BEGIN RECORDS TO PROCESS

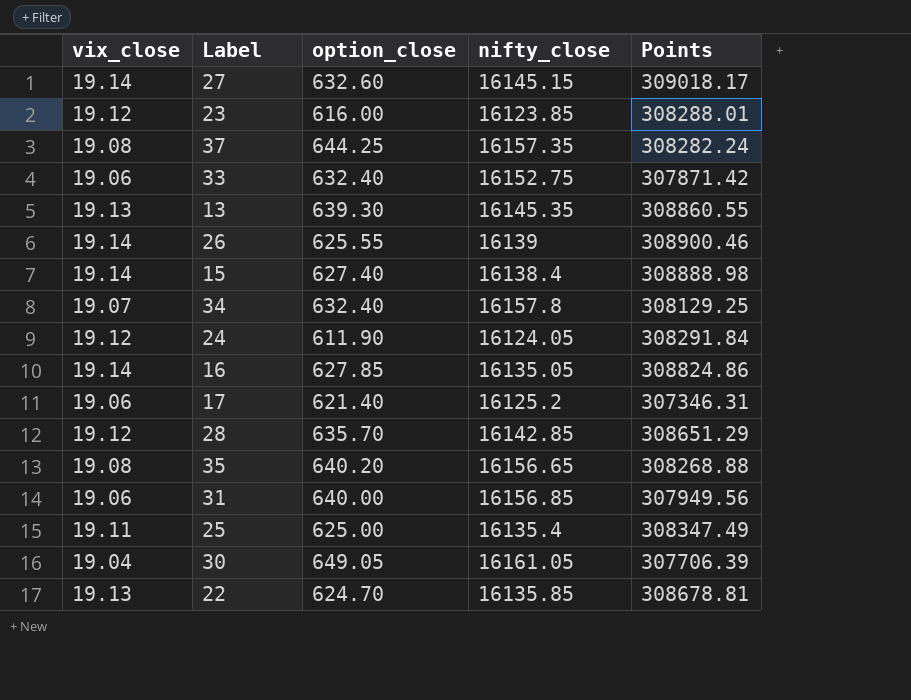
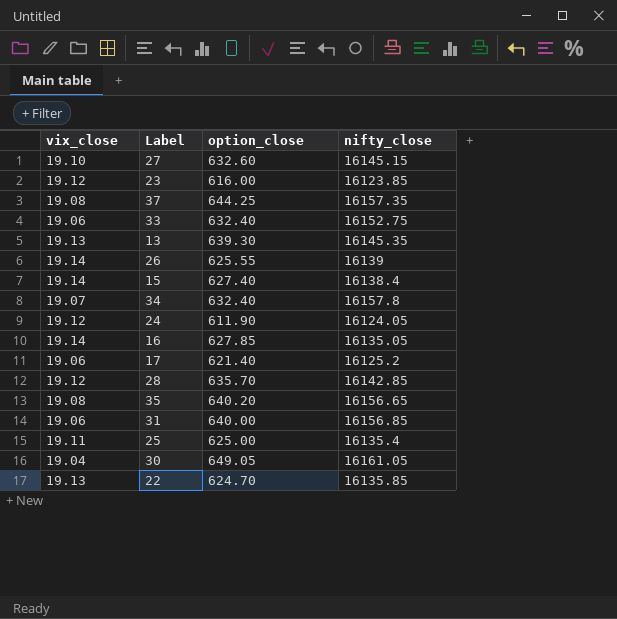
column Points | formula: [vix_close] * [nifty_close] -> none
27 | vix_close: 19.14 -> 19.10

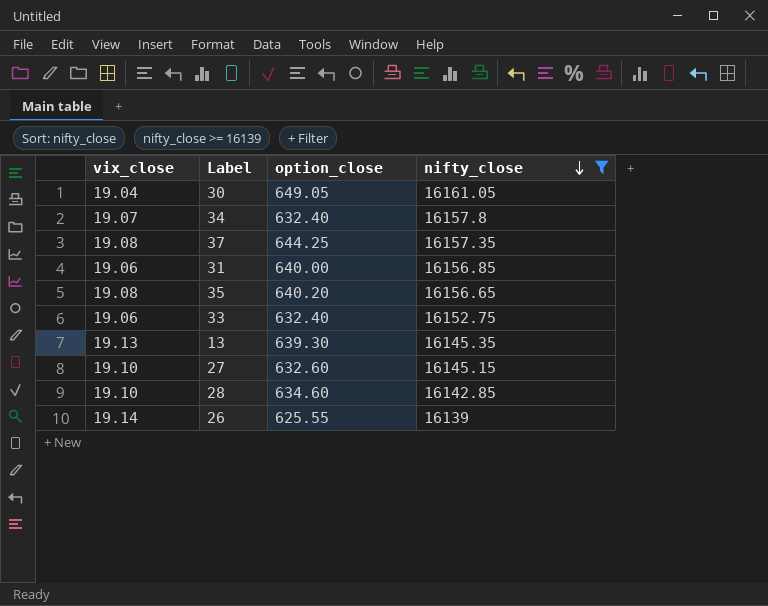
filter: none -> nifty_close >= 16139
row order: none -> nifty_close descending
28 | vix_close: 19.12 -> 19.10
28 | option_close: 635.70 -> 634.60

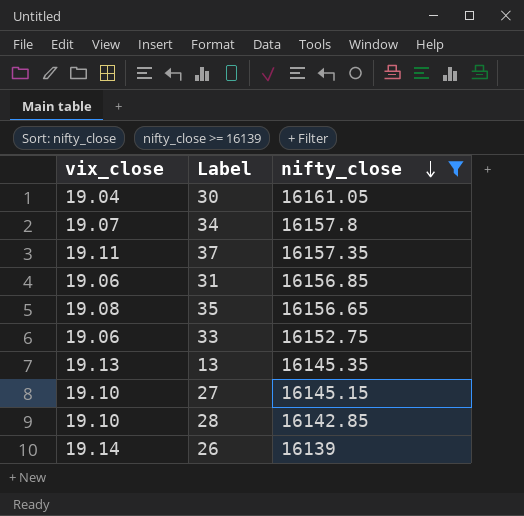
column option_close | position: 3 -> none
37 | vix_close: 19.08 -> 19.11

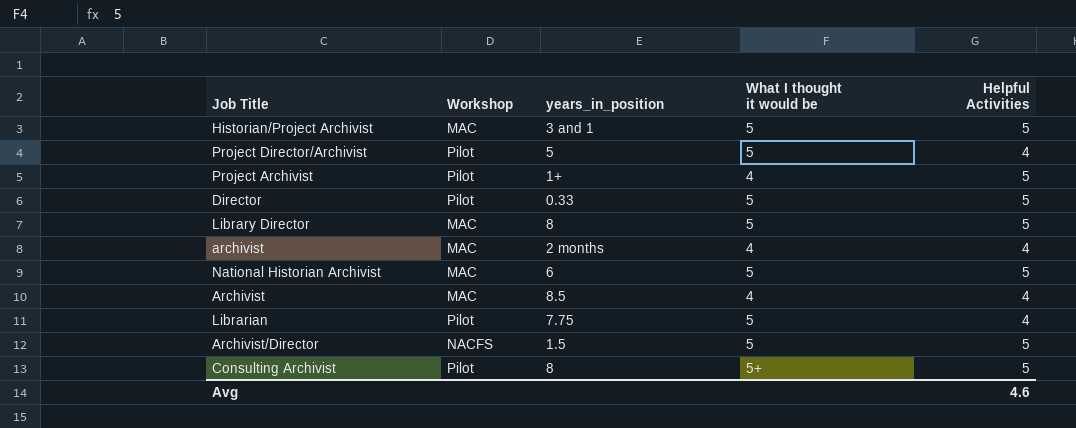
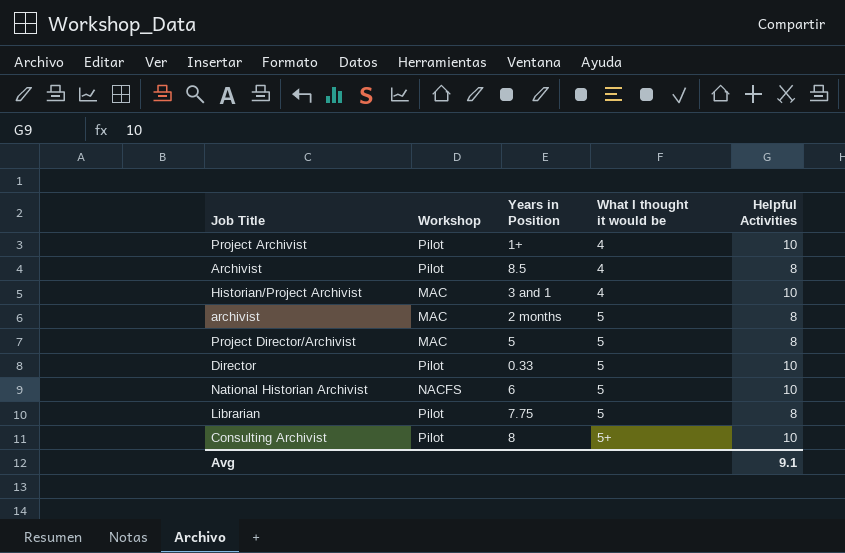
row order: none -> What I thought it would be ascending
column name: years_in_position -> Years in Position
row Library Director: MAC | 8 | 5 | 5 -> none
row Archivist/Director: NACFS | 1.5 | 5 | 5 -> none
Project Archivist | Helpful Activities: 5 -> 10
Archivist | Workshop: MAC -> Pilot
Archivist | Helpful Activities: 4 -> 8
Historian/Project Archivist | What I thought it would be: 5 -> 4
Historian/Project Archivist | Helpful Activities: 5 -> 10
archivist | What I thought it would be: 4 -> 5
archivist | Helpful Activities: 4 -> 8
Project Director/Archivist | Workshop: Pilot -> MAC
Project Director/Archivist | Helpful Activities: 4 -> 8
Director | Helpful Activities: 5 -> 10
National Historian Archivist | Workshop: MAC -> NACFS
National Historian Archivist | Helpful Activities: 5 -> 10
Librarian | Helpful Activities: 4 -> 8
Consulting Archivist | Helpful Activities: 5 -> 10
Avg | Helpful Activities: 4.6 -> 9.1

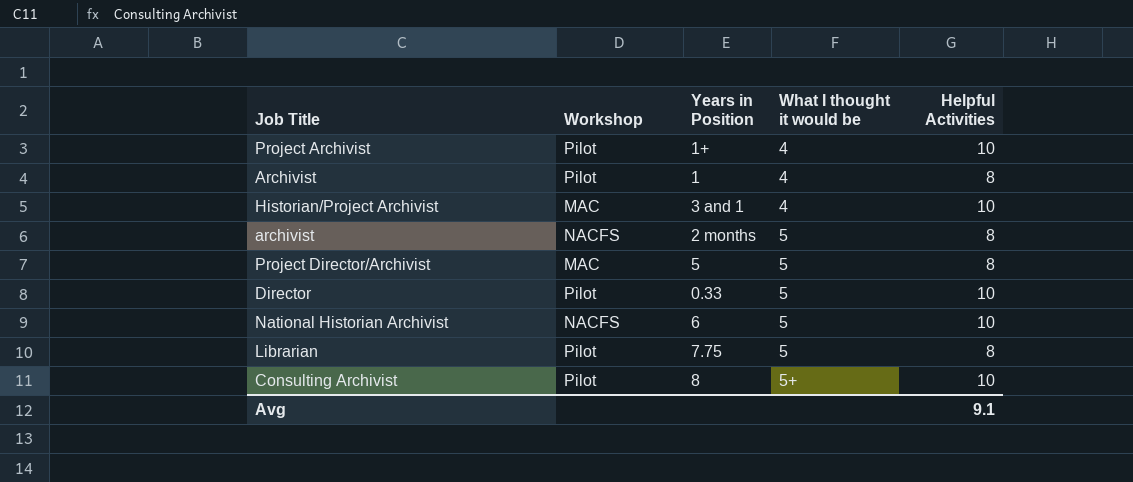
Archivist | Years in Position: 8.5 -> 1
archivist | Workshop: MAC -> NACFS

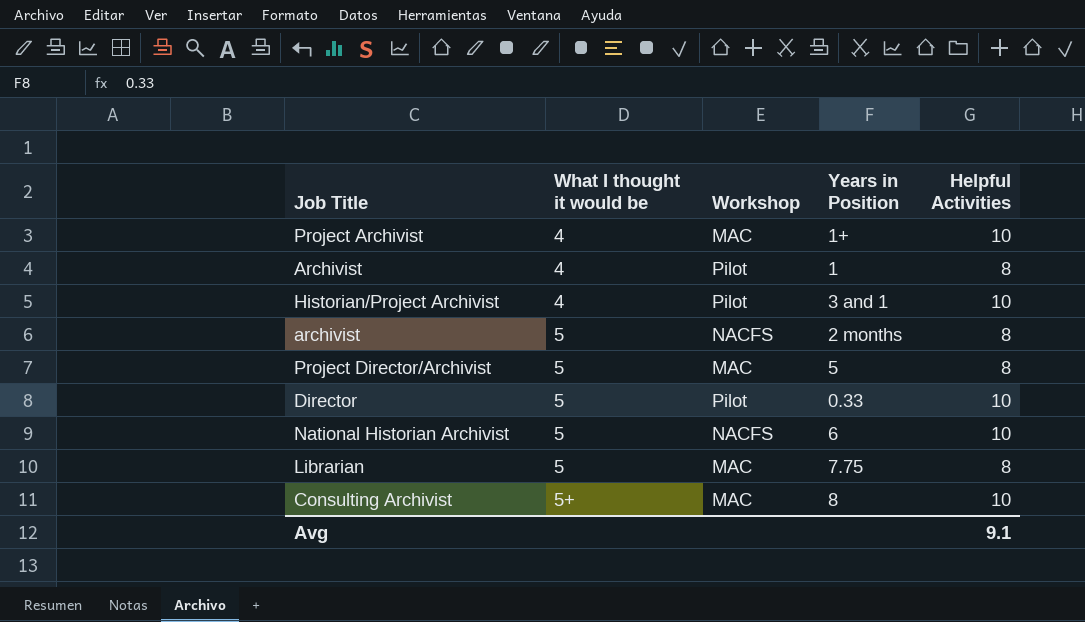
column What I thought it would be | position: 4 -> 2
Project Archivist | Workshop: Pilot -> MAC
Historian/Project Archivist | Workshop: MAC -> Pilot
Librarian | Workshop: Pilot -> MAC
Consulting Archivist | Workshop: Pilot -> MAC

END RECORDS TO PROCESS

EXERCISE OBJECTIVE: Every record must be set down again exactly; pictures do not belong in the copy.

RESPONSE BELOW:
column Points | formula: [vix_close] * [nifty_close] -> none
27 | vix_close: 19.14 -> 19.10

filter: none -> nifty_close >= 16139
row order: none -> nifty_close descending
28 | vix_close: 19.12 -> 19.10
28 | option_close: 635.70 -> 634.60

column option_close | position: 3 -> none
37 | vix_close: 19.08 -> 19.11

row order: none -> What I thought it would be ascending
column name: years_in_position -> Years in Position
row Library Director: MAC | 8 | 5 | 5 -> none
row Archivist/Director: NACFS | 1.5 | 5 | 5 -> none
Project Archivist | Helpful Activities: 5 -> 10
Archivist | Workshop: MAC -> Pilot
Archivist | Helpful Activities: 4 -> 8
Historian/Project Archivist | What I thought it would be: 5 -> 4
Historian/Project Archivist | Helpful Activities: 5 -> 10
archivist | What I thought it would be: 4 -> 5
archivist | Helpful Activities: 4 -> 8
Project Director/Archivist | Workshop: Pilot -> MAC
Project Director/Archivist | Helpful Activities: 4 -> 8
Director | Helpful Activities: 5 -> 10
National Historian Archivist | Workshop: MAC -> NACFS
National Historian Archivist | Helpful Activities: 5 -> 10
Librarian | Helpful Activities: 4 -> 8
Consulting Archivist | Helpful Activities: 5 -> 10
Avg | Helpful Activities: 4.6 -> 9.1

Archivist | Years in Position: 8.5 -> 1
archivist | Workshop: MAC -> NACFS

column What I thought it would be | position: 4 -> 2
Project Archivist | Workshop: Pilot -> MAC
Historian/Project Archivist | Workshop: MAC -> Pilot
Librarian | Workshop: Pilot -> MAC
Consulting Archivist | Workshop: Pilot -> MAC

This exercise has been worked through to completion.